Case Study: Dropbox / Google Drive¶

1. Requirements clarifications (Functional & Non-Functional)¶

Functional¶

Users can upload and download files from any device.
File synchronization across multiple devices.
File versioning and history (recovery).
Sharing files and folders with other users.

Non-Functional¶

Durability: Data should not be lost (99.999999999% durability).
Availability: High availability for file access.
Efficiency: Minimize bandwidth usage (incremental updates).

2. System interface definition (APIs)¶

uploadFile(file_data, metadata)
downloadFile(file_id, version)
listUpdates(cursor) (used by clients for sync)

3. Back-of-the-envelope estimation (Capacity Estimation)¶

Users: 500M total, 10M daily active users (DAU).
Storage: Average 10GB per user $\rightarrow$ 5 Exabytes total storage.
Traffic: 100M file uploads/updates per day.

4. Defining data model (Database Schema/Model)¶

Metadata DB: Relational (MySQL/PostgreSQL) for ACID properties.
- User (user_id, name, email)
- File (file_id, name, path, is_directory, parent_id, latest_version)
- FileVersion (version_id, file_id, device_id, checksum, size, timestamp)
Block Storage: Amazon S3 or similar object store for actual file chunks.

5. High-level design (with Mermaid)¶

graph TD A[Mobile/Desktop Client] --> B[Load Balancer] B --> C[API Servers] C --> D[Metadata DB] C --> E[Block Service] E --> F[Object Storage - S3] G[Notification Service] --> A C --> G H[Sync Service] --> D

6. Detailed design (Deep dive into components)¶

Block Level Storage¶

Files are split into fixed-size chunks (e.g., 4MB).

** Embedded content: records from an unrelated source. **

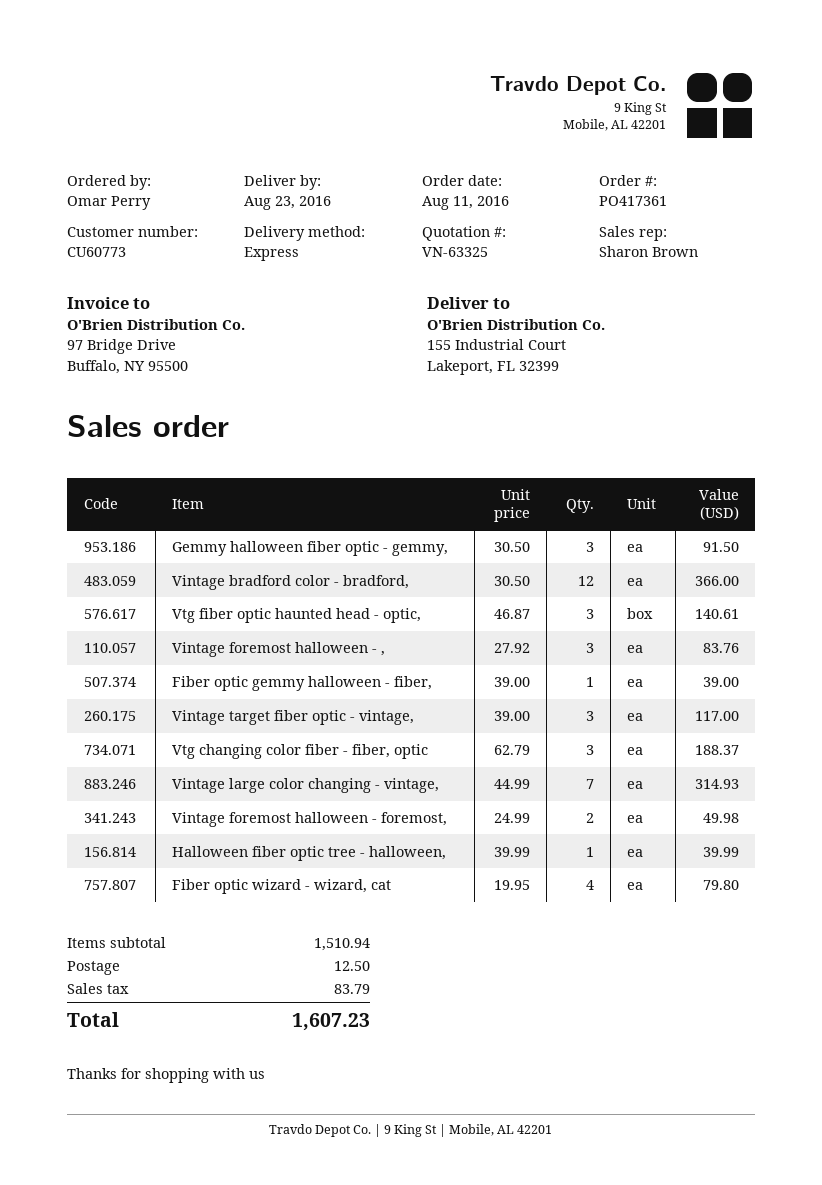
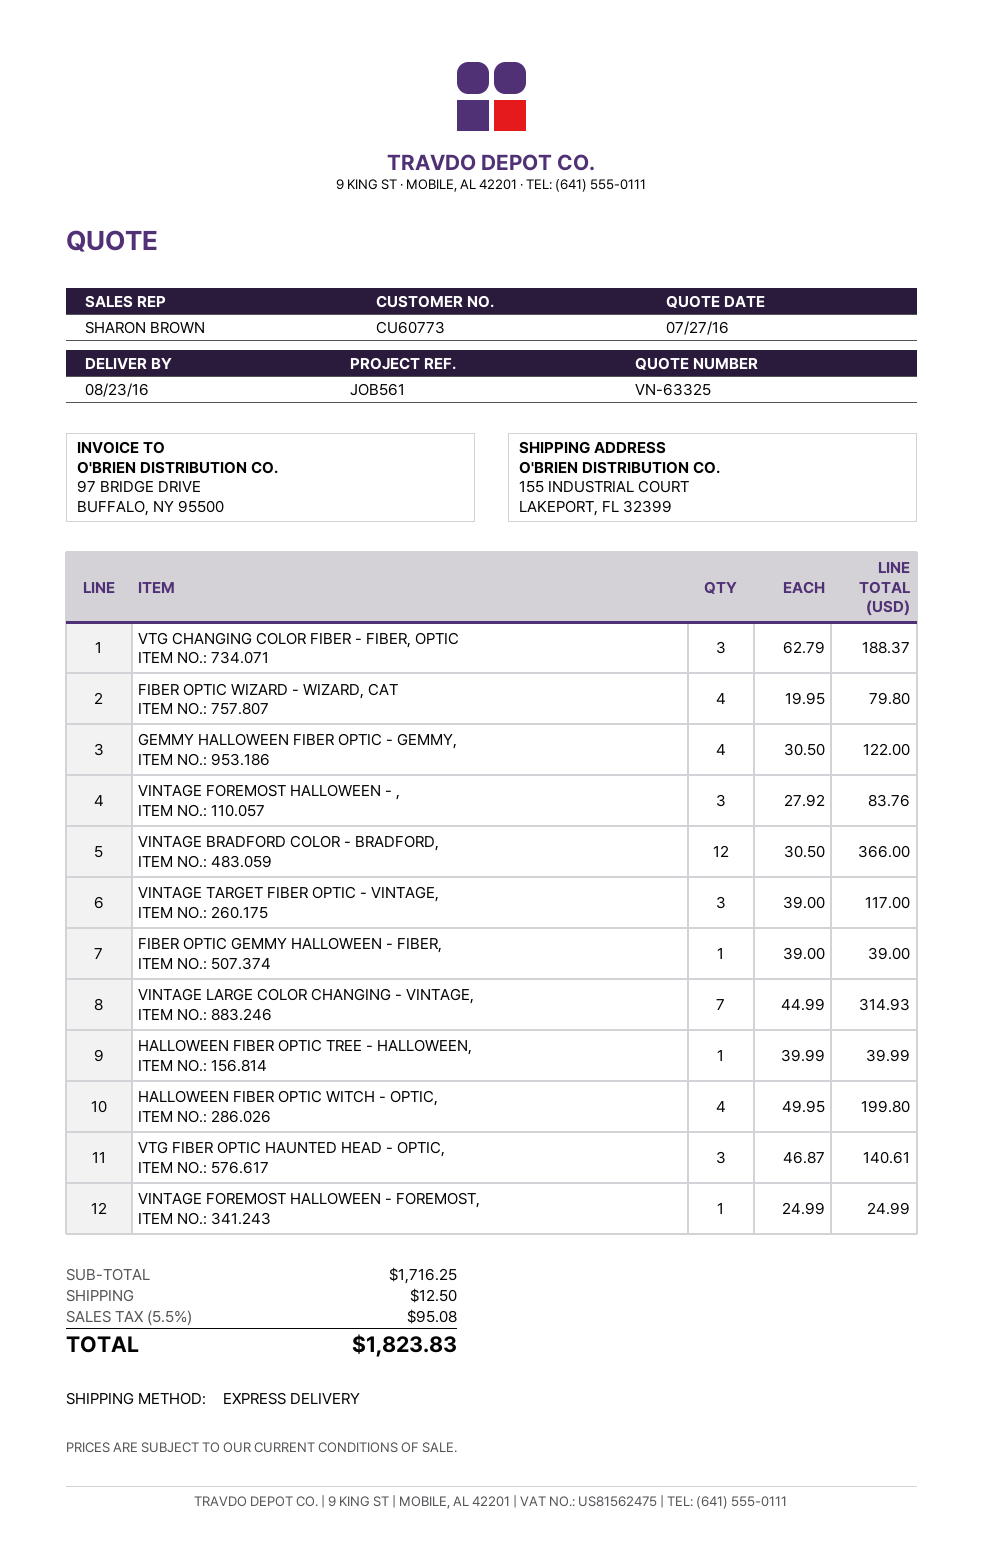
Gemmy halloween fiber optic - gemmy,: 3 x 30.50 = 91.50 -> 4 x 30.50 = 122.00
Vintage foremost halloween - foremost,: 2 x 24.99 = 49.98 -> 1 x 24.99 = 24.99
HALLOWEEN FIBER OPTIC WITCH - OPTIC,: none -> 4 x 49.95 = 199.80
subtotal: 1510.94 -> 1716.25
tax: 83.79 -> 95.08
total: 1607.23 -> 1823.83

Only modified chunks are re-uploaded.

Deduplication: Checksums (SHA-256) are used to identify identical blocks across the entire system to save space.

Client-Side Sync¶

The client keeps a local database (SQLite) to track file states.

Chunking: Files are chunked locally.
Watchdog: Monitors local file changes.
Differential Sync: Only sends the delta (modified blocks).

Metadata Cache¶

To speed up lookups, metadata for active users is cached in Redis.

7. Identifying and resolving bottlenecks (Scaling/Bottlenecks)¶

Metadata DB Scaling: As the number of files grows into trillions, sharding the Metadata DB becomes necessary.
Notification Latency: Ensuring real-time sync across devices requires a robust Long Polling or WebSocket-based notification service.
Upload Speed: Use Edge locations (CDNs) to terminate connections closer to the user.

Likely Follow-Up Questions¶

How do we efficiently handle very large files (e.g., several GBs)?

Files are broken into fixed-size chunks (e.g., 4MB). Only the chunks that have changed are re-uploaded and synced, significantly reducing bandwidth and storage usage (Differential Sync).

How do we ensure data consistency across multiple devices?

We use a centralized Metadata Database to keep track of file versions. When a client modifies a file, it updates the metadata server, which then notifies other connected clients via a notification service (long polling/WebSockets).

How do we handle file versioning and recovery?

Each change to a file creates a new version of the metadata record. Older versions of chunks are kept in storage for a set period (e.g., 30 days), allowing users to roll back to previous states.

How can we optimize the upload of many small files?

Small files can be bundled into a single upload request or batch-processed to reduce the overhead of multiple HTTP requests and metadata updates.